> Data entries
# # # #
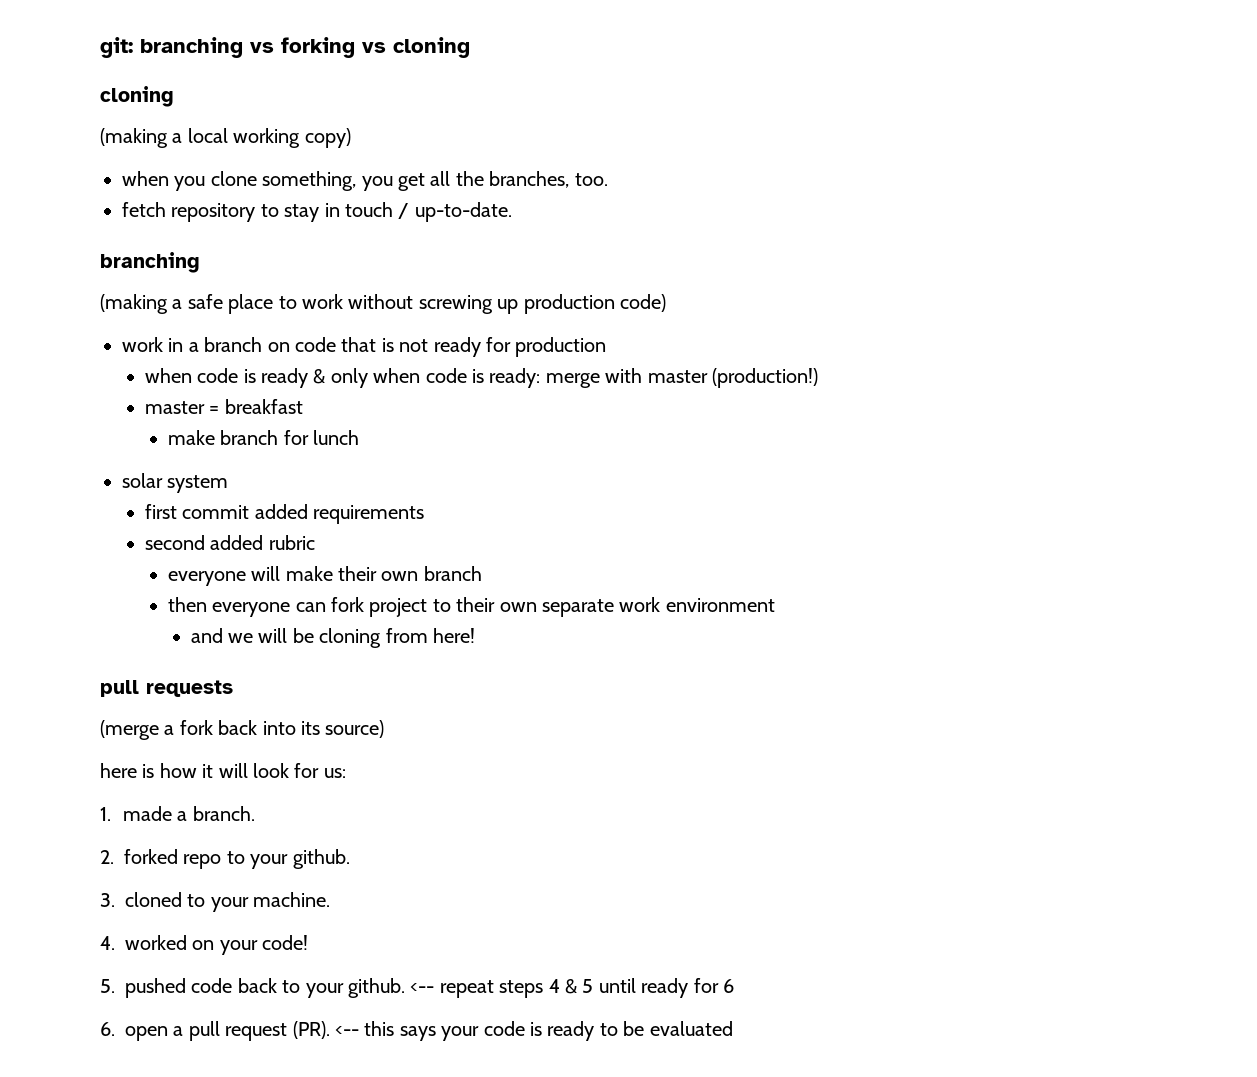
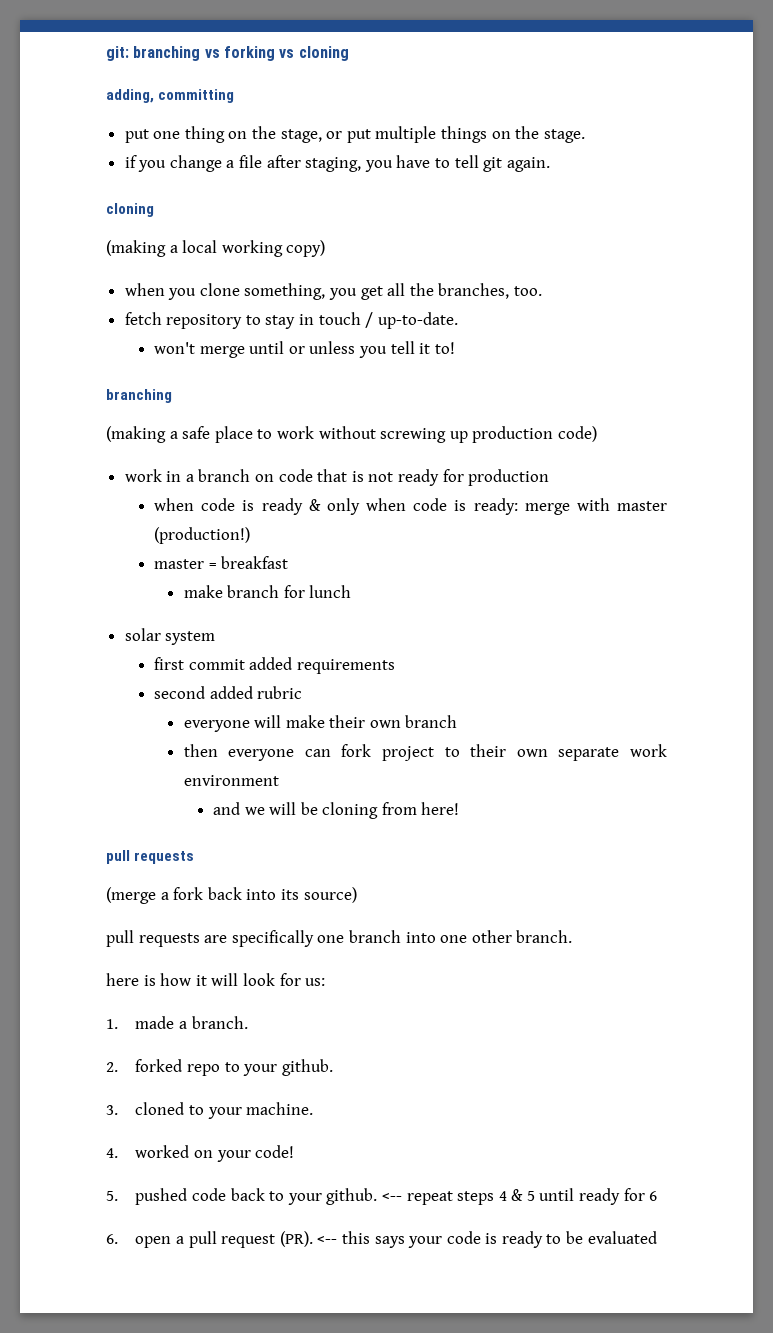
+ adding, committing
+ put one thing on the stage, or put multiple things on the stage.
+ if you change a file after staging, you have to tell git again.
+ won't merge until or unless you tell it to!
+ pull requests are specifically one branch into one other branch.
# # # #
> ACTIVITY
The records, exactly as written but without images, should be returned.

> TASK SOLUTION
+ adding, committing
+ put one thing on the stage, or put multiple things on the stage.
+ if you change a file after staging, you have to tell git again.
+ won't merge until or unless you tell it to!
+ pull requests are specifically one branch into one other branch.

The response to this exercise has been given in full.